Step 1 – Recognize the problem
Step 2 – Audit your social media diet
Step 3 – Create a better online experience
Step 4 – Model good behaviour
I can understand how as adults we can use these steps to edit our social media habits in order to improve our mental health, but what about our students? At what age do we expect them to understand how to mute, block, ignore, and properly respond/react to the negative messages on social media in order to reimagine, redefine, educate others, create positive experiences, and take action in both an online and offline platform. Really, both platforms require similar approaches and I don’t feel it’s necessary to separate the two in this context.
Jennifer Casa-Todd has a response to this question I posed in her article 10 Reasons Why we should start showing Middle Schoolers how to use Social Media. Adolescence is the ideal time to:
- teach the appropriate use of technology because they are “able to reflect on their own thinking, and are able to observe how they learn and develop strategies to improve their learning, as well as when planning and impulse control is developing”

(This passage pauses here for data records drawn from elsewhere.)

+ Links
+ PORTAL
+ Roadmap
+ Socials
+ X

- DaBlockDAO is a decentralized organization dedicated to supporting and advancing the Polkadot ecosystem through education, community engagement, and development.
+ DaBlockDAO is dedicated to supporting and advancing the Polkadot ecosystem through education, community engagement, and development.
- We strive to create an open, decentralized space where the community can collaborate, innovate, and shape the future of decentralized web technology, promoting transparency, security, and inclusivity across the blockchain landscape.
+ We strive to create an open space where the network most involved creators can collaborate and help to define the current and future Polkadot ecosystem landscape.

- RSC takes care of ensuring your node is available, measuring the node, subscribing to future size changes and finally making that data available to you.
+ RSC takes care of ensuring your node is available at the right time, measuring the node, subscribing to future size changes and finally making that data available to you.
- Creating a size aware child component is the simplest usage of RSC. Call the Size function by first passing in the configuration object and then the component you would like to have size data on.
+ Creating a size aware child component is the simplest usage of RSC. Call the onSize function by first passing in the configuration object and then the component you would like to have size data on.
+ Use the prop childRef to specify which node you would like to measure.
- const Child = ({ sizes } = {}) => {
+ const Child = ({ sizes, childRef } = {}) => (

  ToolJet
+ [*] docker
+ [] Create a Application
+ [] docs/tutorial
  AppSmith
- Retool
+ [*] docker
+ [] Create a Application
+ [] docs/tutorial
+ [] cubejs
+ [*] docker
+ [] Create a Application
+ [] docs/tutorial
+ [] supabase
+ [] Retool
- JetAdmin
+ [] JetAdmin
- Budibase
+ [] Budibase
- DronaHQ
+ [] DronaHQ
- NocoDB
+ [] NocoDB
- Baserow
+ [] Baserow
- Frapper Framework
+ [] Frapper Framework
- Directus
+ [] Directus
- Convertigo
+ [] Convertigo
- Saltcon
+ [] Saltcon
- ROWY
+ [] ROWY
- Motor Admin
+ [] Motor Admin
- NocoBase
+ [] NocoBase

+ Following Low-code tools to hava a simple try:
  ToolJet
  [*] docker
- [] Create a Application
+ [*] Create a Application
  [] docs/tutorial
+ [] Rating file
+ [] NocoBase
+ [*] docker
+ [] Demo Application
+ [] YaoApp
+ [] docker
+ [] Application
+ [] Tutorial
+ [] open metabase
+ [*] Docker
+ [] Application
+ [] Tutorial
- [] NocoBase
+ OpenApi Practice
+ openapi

- help navigate the online space and use it positively with open, healthy dialogue
- connect them to organizations, causes, authors and learning opportunities based on their interests
- have conversations about the media and the techniques they use
- teach them their online world is an extension of their offline world and that “every person has the power to give another person great joy by sending positive and complimentary messages online as well as in-person”
- talk about balance and accountability and being a good model of this
- identify when it’s appropriate to respond in person, on the phone, or in a text
Essentially, it all comes down to digital citizenship. If students aren’t made aware of the etiquette that comes along with having an online presence, they may easily get wrapped up in the negative aspects that are available to swallow them up. Once again, you can’t give them a car and expect them to know how to drive. They need to know what speed to go in different situations. They need support to steer themselves in the right direction. They need help to avoid obstacles to stay on the road.
But who is responsible to teach our youth when not everyone has the knowledge and skills to do so, parents and teachers included? We are quick to point fingers and place blame, but have you thought about how you can help as a teacher, parent, sister, brother, aunt, uncle, or friend?
All in all, as most of our debates have gone, if used purposefully, meaningfully, and with good intentions, social media is CHANGING what childhood looks like. When students aren’t given the proper skills to navigate the digital world, this is when it can ruin childhood. Jacquie mentioned that experiences on social media, although not all positive, allows us to make teachable moments from the negative and learn from them. However, this needs to be done in partnership with our students and demonstrated by our own actions. There needs to be a balance, education, and limits to social media activities for both adults and kids which also need to be regularly reflected on. Even though lots of things that are happening in the world have been happening for years, such as bullying, shaming, racism, etc., social media is making these worldwide concerns more visible. The skills to address them should not change no matter the media for which we are exposed to them.
How you plan to assist students with steering clear of the negative and finding the positive in social media to help shape their childhood?